Grecia sigue dando bandazos sin contentar a nadie. Alexis Tsipras, el flamante ministro de ultraizquierda que salió electo en enero con tanto respaldo popular después de prometer el oro y el moro, no ha quedado bien con nadie, ni con sus acreedores, a quienes —vuelve a decirse— no podrá pagarles, ni con sus electores a quienes, insisten los expertos, no podrá cumplirles. Europa teme por el sistema del euro, cuyo valor en relación con el dólar norteamericano ha vuelto a subir después de un descenso estrepitoso y que podría salir muy maltrecho si Grecia se va del sistema; pero que podría también verse muy afectado si Grecia se queda.

Del otro lado del Mediterráneo Europa enfrenta una crisis migratoria exacerbada por el extremismo musulmán en Siria y en Libia, donde el Estado Islámico ha hecho progresos sin que las grandes potencias occidentales se hayan decidido aún a intervenir a fondo. Son miles los refugiados que se lanzan al Mediterráneo en embarcaciones precarias en el intento de llegar al foco de libertad y desarrollo que Europa es y publicita; los mueve el humano deseo de prosperar y, sobre todo, el miedo. En el ínterin son presa de los tratantes de personas que los extorsionan, los maltratan y, en ocasiones, los matan. Ni Estados Unidos ni las democracias europeas podrán seguir ignorando esta tragedia durante mucho tiempo, como tampoco la amenaza que la origina. La estabilidad regional exige una intervención armada a fondo, a pesar de todos los escrúpulos que manifiestan los portavoces de las potencias llamadas a llevarla a vías de hecho.

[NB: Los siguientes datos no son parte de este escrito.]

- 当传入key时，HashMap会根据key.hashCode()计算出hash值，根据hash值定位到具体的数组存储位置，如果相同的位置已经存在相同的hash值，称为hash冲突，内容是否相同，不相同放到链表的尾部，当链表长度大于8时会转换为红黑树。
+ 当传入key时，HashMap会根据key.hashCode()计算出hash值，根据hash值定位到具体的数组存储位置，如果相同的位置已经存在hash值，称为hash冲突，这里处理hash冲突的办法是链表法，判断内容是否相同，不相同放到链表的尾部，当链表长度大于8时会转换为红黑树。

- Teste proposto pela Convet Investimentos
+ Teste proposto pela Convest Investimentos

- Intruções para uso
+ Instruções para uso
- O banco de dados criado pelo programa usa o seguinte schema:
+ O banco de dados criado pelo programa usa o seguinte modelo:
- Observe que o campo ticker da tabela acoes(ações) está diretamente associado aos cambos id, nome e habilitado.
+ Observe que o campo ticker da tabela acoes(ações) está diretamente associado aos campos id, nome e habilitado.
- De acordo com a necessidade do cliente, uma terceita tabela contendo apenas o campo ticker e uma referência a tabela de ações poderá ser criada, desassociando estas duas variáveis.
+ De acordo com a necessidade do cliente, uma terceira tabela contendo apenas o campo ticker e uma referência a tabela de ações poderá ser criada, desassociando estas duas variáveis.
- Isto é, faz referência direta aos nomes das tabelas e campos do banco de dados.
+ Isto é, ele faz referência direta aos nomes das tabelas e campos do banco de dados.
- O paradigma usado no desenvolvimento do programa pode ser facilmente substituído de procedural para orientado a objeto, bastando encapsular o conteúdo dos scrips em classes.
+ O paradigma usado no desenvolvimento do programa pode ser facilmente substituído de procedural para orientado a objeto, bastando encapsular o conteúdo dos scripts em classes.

En España, el pacto de izquierdas que se vislumbra luego de las últimas elecciones parciales —en que el PSOE se ha acercado a Podemos y al impresentable de Pablo Iglesias antes de pactar con el Partido Popular, que está más cerca de los socialistas de lo que ellos mismos son capaces de reconocer— promueve de suyo la inestabilidad. El resultado recuerda mucho el triunfo del Frente Popular en 1936 y los abusos que éste cometió una vez llamado al poder, si bien es cierto que las ideologías se mostraban más potentes entonces.

En Gran Bretaña, el primer ministro Cameron, que fue ratificado en su puesto por una inesperada mayoría, tiene ahora, obedeciendo también a la voluntad de sus votantes, que someter la convivencia con Europa a un nuevo plebiscito. Pese a no haber estado nunca en el sistema del euro, la distancia que quieren marcar los británicos —si así resulta— puede afectar seriamente al sistema de la Unión como pocos acontecimientos desde que éste se fundara.

Como un hecho simbólico, los belgas, cuya capital se ha convertido en el centro de Europa, han impreso una nueva serie de euros en memoria del bicentenario de la derrota de Napoleón a manos de británicos y prusianos. Francia no lo ha recibido bien, pues, como toda nación con carácter, aún sangra por la herida de la derrota que liquidó los sueños de grandeza napoleónicos. Pero esto último será más bien parte del tema que abordaremos la semana próxima, en que se cumplen los doscientos años de la famosa batalla.